Jeffrey Gibson is a painter, sculptor, and installation artist living in upstate New York. He received an MA from the Royal College of Art, London, and a BFA from The School of the Art Institute of Chicago. Gibson's paintings and sculptures draw from a broad range of cultural references including traditional and modern Native American materials and processes, iconic modern artworks, popular music, fashion, and design and will be the focus of a traveling survey exhibition originating at The Denver Art Museum in 2017. He has had numerous solo exhibitions including Said the Pigeon to the Squirrel (2013), National Academy Museum, New York; Love Song (2013), Institute of Contemporary Art, Boston; and Tipi Poles Performing as Lines (2013), Cornell Fine Arts Museum, Winter Park, FL. In addition, he has been featured in many international group exhibitions, most recently the Prospect 3 Biennial (2015)New Orleans; Affinity Atlas (2015), The Tang Museum at Skidmore College; An Evening Redness in the West (2015), Museum of Contemporary Native Art, Santa Fe; Outside the Lines (2014), Contemporary Arts Museum Houston; and Sakahàn: International Indigenous Art (2013), National Gallery of Canada, Ottawa, among others.
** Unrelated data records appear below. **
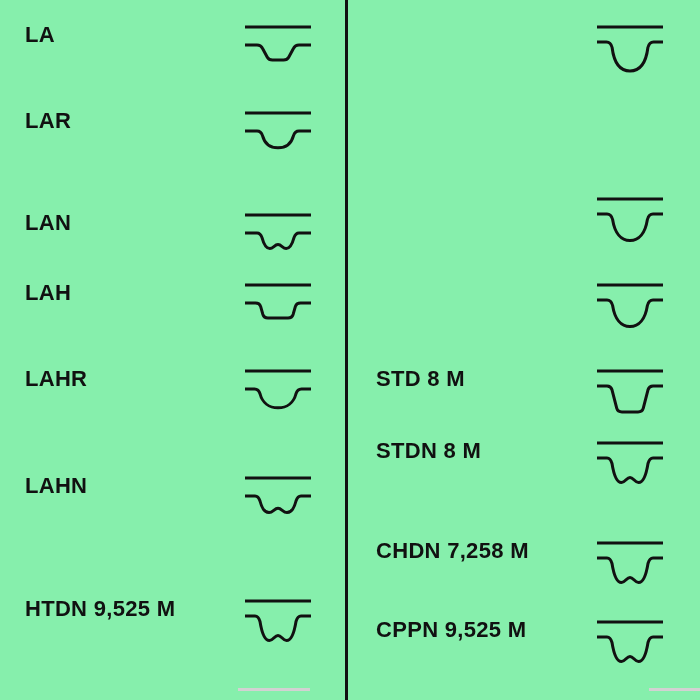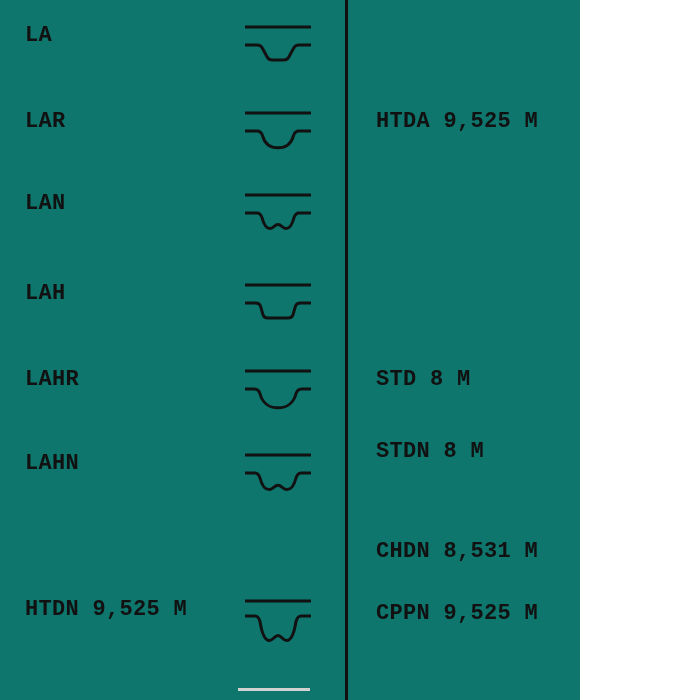--- a/index.html
+++ b/index.html
@@ -1,22 +1,22 @@
 <!DOCTYPE html>
 <html><head>
 <meta charset="utf-8">
 <style>
   html, body { margin: 0; padding: 0; background: #ffffff; }
   .page {
     position: relative;
-    width: 580px;
+    width: 700px;
     height: 700px;
-    background: #0f766e;
+    background: #86efac;
     overflow: hidden;
-    font-family: Liberation Mono, monospace;
+    font-family: Liberation Sans, sans-serif;
   }
   .divider {
     position: absolute;
     left: 345px;
     top: 0;
     width: 3px;
     height: 700px;
     background: #111111;
   }
   .row {
@@ -65,67 +65,60 @@
           <path d="M0,20 H12 C15,20 16.3,21 17.3,23 L22.3,32.2 C23.4,34.2 25,35 27.4,35 H38.6 C41,35 42.6,34.2 43.7,32.2 L48.7,23 C49.7,21 51,20 54,20 H66"></path>
         </svg></span>
   </div>
   <div class="row left" style="top:78px">
     <span class="lbl">LAR</span>
     <span class="icon"><svg viewBox="0 0 66 50" width="66" height="50" fill="none" stroke="#111111" stroke-width="3" stroke-linejoin="round" stroke-linecap="butt">
           <path d="M0,2 H66"></path>
           <path d="M0,20 H12 C15.4,20 16.6,21.6 17.5,24.6 C19.4,31.8 24.6,36.8 33,36.8 C41.4,36.8 46.6,31.8 48.5,24.6 C49.4,21.6 50.6,20 54,20 H66"></path>
         </svg></span>
   </div>
-  <div class="row left" style="top:160px">
+  <div class="row left" style="top:180px">
     <span class="lbl">LAN</span>
     <span class="icon"><svg viewBox="0 0 66 50" width="66" height="50" fill="none" stroke="#111111" stroke-width="3" stroke-linejoin="round" stroke-linecap="butt">
           <path d="M0,2 H66"></path>
           <path d="M0,20 H12 C15,20 16,21.6 17,24.6 C18.4,29.8 20.8,35.5 24.8,35.5 C28.4,35.5 29.4,31.6 33,31.6 C36.6,31.6 37.6,35.5 41.2,35.5 C45.2,35.5 47.6,29.8 49,24.6 C50,21.6 51,20 54,20 H66"></path>
         </svg></span>
   </div>
   <div class="row left" style="top:336px">
     <span class="lbl">LAHR</span>
     <span class="icon"><svg viewBox="0 0 66 50" width="66" height="50" fill="none" stroke="#111111" stroke-width="3" stroke-linejoin="round" stroke-linecap="butt">
           <path d="M0,2 H66"></path>
           <path d="M0,20 H9.5 C13,20 14.2,21.8 15.1,25 C17.3,33.6 24,38.8 33,38.8 C42,38.8 48.7,33.6 50.9,25 C51.8,21.8 53,20 56.5,20 H66"></path>
         </svg></span>
   </div>
   <div class="row left" style="top:250px">
     <span class="lbl">LAH</span>
     <span class="icon"><svg viewBox="0 0 66 50" width="66" height="50" fill="none" stroke="#111111" stroke-width="3" stroke-linejoin="round" stroke-linecap="butt">
           <path d="M0,2 H66"></path>
           <path d="M0,20 H10.5 C13.5,20 14.8,21 15.6,23.4 L17.8,31.2 C18.6,33.8 20.4,35 23,35 H43 C45.6,35 47.4,33.8 48.2,31.2 L50.4,23.4 C51.2,21 52.5,20 55.5,20 H66"></path>
         </svg></span>
   </div>
-  <div class="row left" style="top:420px">
+  <div class="row left" style="top:443px">
     <span class="lbl">LAHN</span>
     <span class="icon"><svg viewBox="0 0 66 50" width="66" height="50" fill="none" stroke="#111111" stroke-width="3" stroke-linejoin="round" stroke-linecap="butt">
           <path d="M0,2 H66"></path>
           <path d="M0,20 H10 C13,20 14,21.8 15,25 C16.7,31.6 19.6,36.6 24,36.6 C28,36.6 29.4,32.2 33,32.2 C36.6,32.2 38,36.6 42,36.6 C46.4,36.6 49.3,31.6 51,25 C52,21.8 53,20 56,20 H66"></path>
         </svg></span>
   </div>
   <div class="row left" style="top:566px">
     <span class="lbl">HTDN 9,525 M</span>
     <span class="icon"><svg viewBox="0 0 66 50" width="66" height="50" fill="none" stroke="#111111" stroke-width="3" stroke-linejoin="round" stroke-linecap="butt">
           <path d="M0,2 H66"></path>
           <path d="M0,17 H10 C13,17 14,19 15,22.5 C16.6,32.6 19.8,41.5 24.4,41.5 C28.4,41.5 29.6,36.4 33,36.4 C36.4,36.4 37.6,41.5 41.6,41.5 C46.2,41.5 49.4,32.6 51,22.5 C52,19 53,17 56,17 H66"></path>
         </svg></span>
   </div>
 
   <div class="row right" style="top:-8px">
     <span class="icon"><svg viewBox="0 0 66 50" width="66" height="50" fill="none" stroke="#111111" stroke-width="3" stroke-linejoin="round" stroke-linecap="butt">
           <path d="M0,2 H66"></path>
           <path d="M0,17 H9.5 C13,17 14.2,19 15.1,22.5 C17,38 23.4,46 33,46 C42.6,46 49,38 50.9,22.5 C51.8,19 53,17 56.5,17 H66"></path>
-        </svg></span>
-  </div>
-  <div class="row right" style="top:78px">
-    <span class="lbl">HTDA 9,525 M</span>
-    <span class="icon"><svg viewBox="0 0 66 50" width="66" height="50" fill="none" stroke="#111111" stroke-width="3" stroke-linejoin="round" stroke-linecap="butt">
-          <path d="M0,2 H66"></path>
-          <path d="M0,17 H10 C13.5,17 14.7,19 15.6,22.5 C17.7,36 24,43.6 33,43.6 C42,43.6 48.3,36 50.4,22.5 C51.3,19 52.5,17 56,17 H66"></path>
         </svg></span>
   </div>
   <div class="row right" style="top:164px">
     <span class="icon"><svg viewBox="0 0 66 50" width="66" height="50" fill="none" stroke="#111111" stroke-width="3" stroke-linejoin="round" stroke-linecap="butt">
           <path d="M0,2 H66"></path>
           <path d="M0,17 H10 C13.5,17 14.7,19 15.6,22.5 C17.7,36 24,43.6 33,43.6 C42,43.6 48.3,36 50.4,22.5 C51.3,19 52.5,17 56,17 H66"></path>
         </svg></span>
   </div>
   <div class="row right" style="top:250px">
     <span class="icon"><svg viewBox="0 0 66 50" width="66" height="50" fill="none" stroke="#111111" stroke-width="3" stroke-linejoin="round" stroke-linecap="butt">
@@ -141,27 +134,27 @@
         </svg></span>
   </div>
   <div class="row right" style="top:408px">
     <span class="lbl">STDN 8 M</span>
     <span class="icon"><svg viewBox="0 0 66 50" width="66" height="50" fill="none" stroke="#111111" stroke-width="3" stroke-linejoin="round" stroke-linecap="butt">
           <path d="M0,2 H66"></path>
           <path d="M0,17 H10 C13,17 14,19 15,22.5 C16.6,32.6 19.8,41.5 24.4,41.5 C28.4,41.5 29.6,36.4 33,36.4 C36.4,36.4 37.6,41.5 41.6,41.5 C46.2,41.5 49.4,32.6 51,22.5 C52,19 53,17 56,17 H66"></path>
         </svg></span>
   </div>
   <div class="row right" style="top:508px">
-    <span class="lbl">CHDN 8,531 M</span>
+    <span class="lbl">CHDN 7,258 M</span>
     <span class="icon"><svg viewBox="0 0 66 50" width="66" height="50" fill="none" stroke="#111111" stroke-width="3" stroke-linejoin="round" stroke-linecap="butt">
           <path d="M0,2 H66"></path>
           <path d="M0,17 H10 C13,17 14,19 15,22.5 C16.6,32.6 19.8,41.5 24.4,41.5 C28.4,41.5 29.6,36.4 33,36.4 C36.4,36.4 37.6,41.5 41.6,41.5 C46.2,41.5 49.4,32.6 51,22.5 C52,19 53,17 56,17 H66"></path>
         </svg></span>
   </div>
-  <div class="row right" style="top:570px">
+  <div class="row right" style="top:587px">
     <span class="lbl">CPPN 9,525 M</span>
     <span class="icon"><svg viewBox="0 0 66 50" width="66" height="50" fill="none" stroke="#111111" stroke-width="3" stroke-linejoin="round" stroke-linecap="butt">
           <path d="M0,2 H66"></path>
           <path d="M0,17 H10 C13,17 14,19 15,22.5 C16.6,32.6 19.8,41.5 24.4,41.5 C28.4,41.5 29.6,36.4 33,36.4 C36.4,36.4 37.6,41.5 41.6,41.5 C46.2,41.5 49.4,32.6 51,22.5 C52,19 53,17 56,17 H66"></path>
         </svg></span>
   </div>
 
   <div class="hint hint-l"></div>
   <div class="hint hint-r"></div>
His work can be found in many public collections including The Chrysler Museum, Norfolk, VA;  the Philbrook Museum, Tulsa, OK; the Smithsonian Institution, Washington D.C.; The Museum of Fine Arts, Boston; the Crystal Bridges Museum of American Art, Bentonville, AR; the Eiteljorg Museum of American Indians and Western Art, Indianapolis, IN; the Denver Art Museum; and The Nerman Museum, Overland Park, Kansas. His work has been reviewed in The New York Times, The New Yorker, Art in America, ArtNews, The Financial Times, Art Limited,and OUT Magazine. He has held visiting artist and teaching positions at Cornell University, California College of the Arts, Pont-Aven School of Contemporary Art, Claremont Graduate University, and Cooper Union School of Art, among others. He has been awarded grants from Art Matters, The Joan Mitchell Foundation, Creative Capital, The Harpo Foundation, The Jerome Foundation, and in 2012, he was named a TED Foundation Fellow. Gibson is currently a Visiting Artist in the Studio Arts Department at Bard College.